Pertamina: Penyaluran BBM dan LPG di Flores Tetap Berjalan Pasca Gempa

- Pertamina Patra Niaga memastikan penyaluran BBM dan LPG di Flores tetap berjalan pascagempa 15 Agustus 2026, meski hanya 32 dari 52 SPBU yang masih beroperasi.
- Sebanyak 20 SPBU belum beroperasi akibat pemadaman listrik, kerusakan fasilitas, dan pertimbangan keselamatan; pemulihan dilakukan bertahap sambil distribusi mobil tangki diperketat.
- Dua SPBU di Manggarai rusak, lima agen LPG tetap beroperasi, sementara distribusi minyak tanah terkendala 12 agen terdampak serta sejumlah jalur longsor.
Jakarta, IDN Times - PT Pertamina Patra Niaga memastikan penyaluran bahan bakar minyak (BBM) dan LPG di wilayah Flores, Nusa Tenggara Timur (NTT), tetap berjalan pascagempa bumi yang terjadi pada 15 Agustus 2026.
VP Corporate Communication Pertamina Patra Niaga, Kitty Andhora, mengatakan berdasarkan kondisi operasional per 15 Agustus 2026, dari total 52 SPBU di Flores, sebanyak 32 SPBU masih beroperasi. Sementara, 20 SPBU lainnya belum dapat beroperasi karena terdampak bencana.
"Sebagian SPBU yang belum beroperasi mengalami kendala akibat pemadaman listrik, kerusakan sarana dan fasilitas, maupun kondisi lingkungan yang masih terdampak gempa," ujar Kitty dalam keterangan tertulis, Minggu (16/8/2026).
1. Sebanyak 20 SPBU akan dipulihkan bertahap

Suasana pembelian BBM di SPBU Waingapu usai diperiksa Pertamina dan Polres Sumba Timur. (Dok Pertamina) Menurut dia, terdapat pula SPBU yang sarana dan fasilitasnya masih dalam kondisi aman, tetapi belum beroperasi karena operator mempertimbangkan faktor keselamatan dan mengantisipasi potensi gempa susulan.
Pertamina Patra Niaga terus berkoordinasi dengan pemerintah daerah dan pemangku kepentingan untuk menjaga kelancaran distribusi. Penyaluran BBM dilakukan menggunakan mobil tangki dengan pengamanan ekstra, terutama melalui jalur yang terdampak longsor. Adapun 20 SPBU yang belum beroperasi akan dipulihkan secara bertahap dengan tetap mengutamakan aspek keselamatan.
"Pasokan BBM dan LPG tetap kami jaga dan pemulihan operasional SPBU dilakukan secara bertahap sesuai kondisi di lapangan," kata Kitty.
2. Ada 2 SPBU alami kerusakan di wilayah Manggarai

Suasana SPBU di Waingapu usai sidak Pertamina bersama Pemda dan Polres Sumba Timur. (Dok. Pertamina) Di wilayah Manggarai, dua SPBU mengalami kerusakan sarana pada area pengisian sehingga belum dapat beroperasi. Masyarakat masih dapat mengakses SPBU lainnya di wilayah tersebut.
Sementara itu, lima agen LPG di Flores masih beroperasi dengan kondisi sarana yang aman.
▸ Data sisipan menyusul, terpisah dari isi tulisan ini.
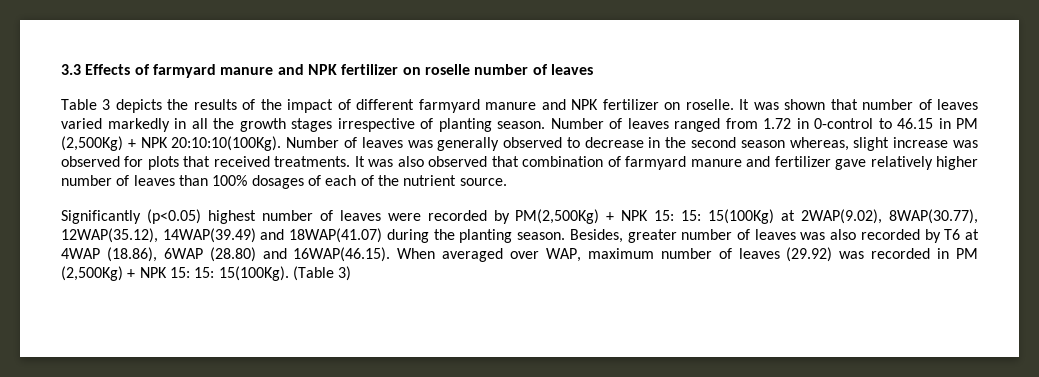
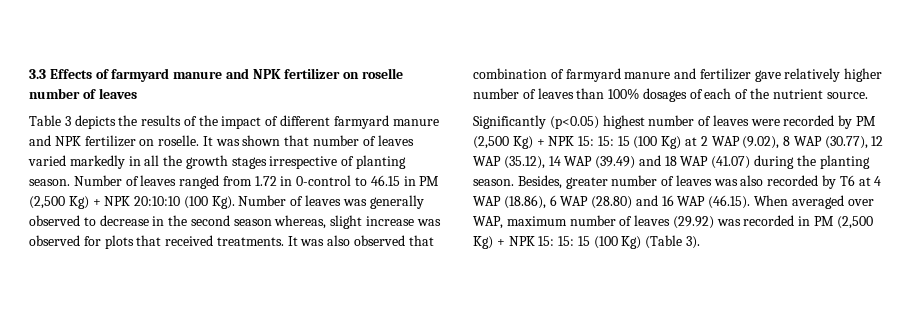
- Number of leaves ranged from 1.72 in 0-control to 46.15 in PM (2,500Kg) + NPK 20:10:10(100Kg). Number of leaves was generally observed to decrease in the second season whereas, slight increase was observed for plots that received treatments.
+ Number of leaves ranged from 1.72 in 0-control to 46.15 in PM (2,500 Kg) + NPK 20:10:10 (100 Kg). Number of leaves was generally observed to decrease in the second season whereas, slight increase was observed for plots that received treatments.
- Significantly (p<0.05) highest number of leaves were recorded by PM(2,500Kg) + NPK 15: 15: 15(100Kg) at 2WAP(9.02), 8WAP(30.77), 12WAP(35.12), 14WAP(39.49) and 18WAP(41.07) during the planting season.
+ Significantly (p<0.05) highest number of leaves were recorded by PM (2,500 Kg) + NPK 15: 15: 15 (100 Kg) at 2 WAP (9.02), 8 WAP (30.77), 12 WAP (35.12), 14 WAP (39.49) and 18 WAP (41.07) during the planting season.
- Besides, greater number of leaves was also recorded by T6 at 4WAP (18.86), 6WAP (28.80) and 16WAP(46.15). When averaged over WAP, maximum number of leaves (29.92) was recorded in PM (2,500Kg) + NPK 15: 15: 15(100Kg). (Table 3)
+ Besides, greater number of leaves was also recorded by T6 at 4 WAP (18.86), 6 WAP (28.80) and 16 WAP (46.15). When averaged over WAP, maximum number of leaves (29.92) was recorded in PM (2,500 Kg) + NPK 15: 15: 15 (100 Kg) (Table 3).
Stok LPG di setiap agen terus dipantau dan disesuaikan dengan kebutuhan penyaluran serta suplai.
"Untuk minyak tanah, terdapat 12 agen yang terdampak bencana. Pertamina Patra Niaga terus memaksimalkan distribusi dengan mempertimbangkan kondisi Fuel Terminal (FT) Reo yang masih terkendala serta akses jalan yang terdampak longsor, termasuk jalur Nagakeo–Ngada menuju FT Ende," ujar Kitty.
3. Pertamina Patra Niaga terus pantau kondisi sarana dan fasilitas amankan jalur distribusi

Ilustrasi SPBU. (Dok. Istimewa) Sejumlah ruas jalan yang terdampak longsor antara lain Jalan Reo–Ruteng, Jalan Trans Flores ruas Ende–Bajawa, dan Jalan Trans Marapokot. Penanganan longsor masih dilakukan menggunakan alat berat, sehingga kondisi akses jalan dapat berubah sewaktu-waktu.
Pertamina Patra Niaga menyatakan terus memantau kondisi sarana dan fasilitas serta mengamankan jalur distribusi yang terdampak bencana. Masyarakat dapat memperoleh informasi dan layanan Pertamina melalui Pertamina Call Center 135 dan aplikasi MyPertamina.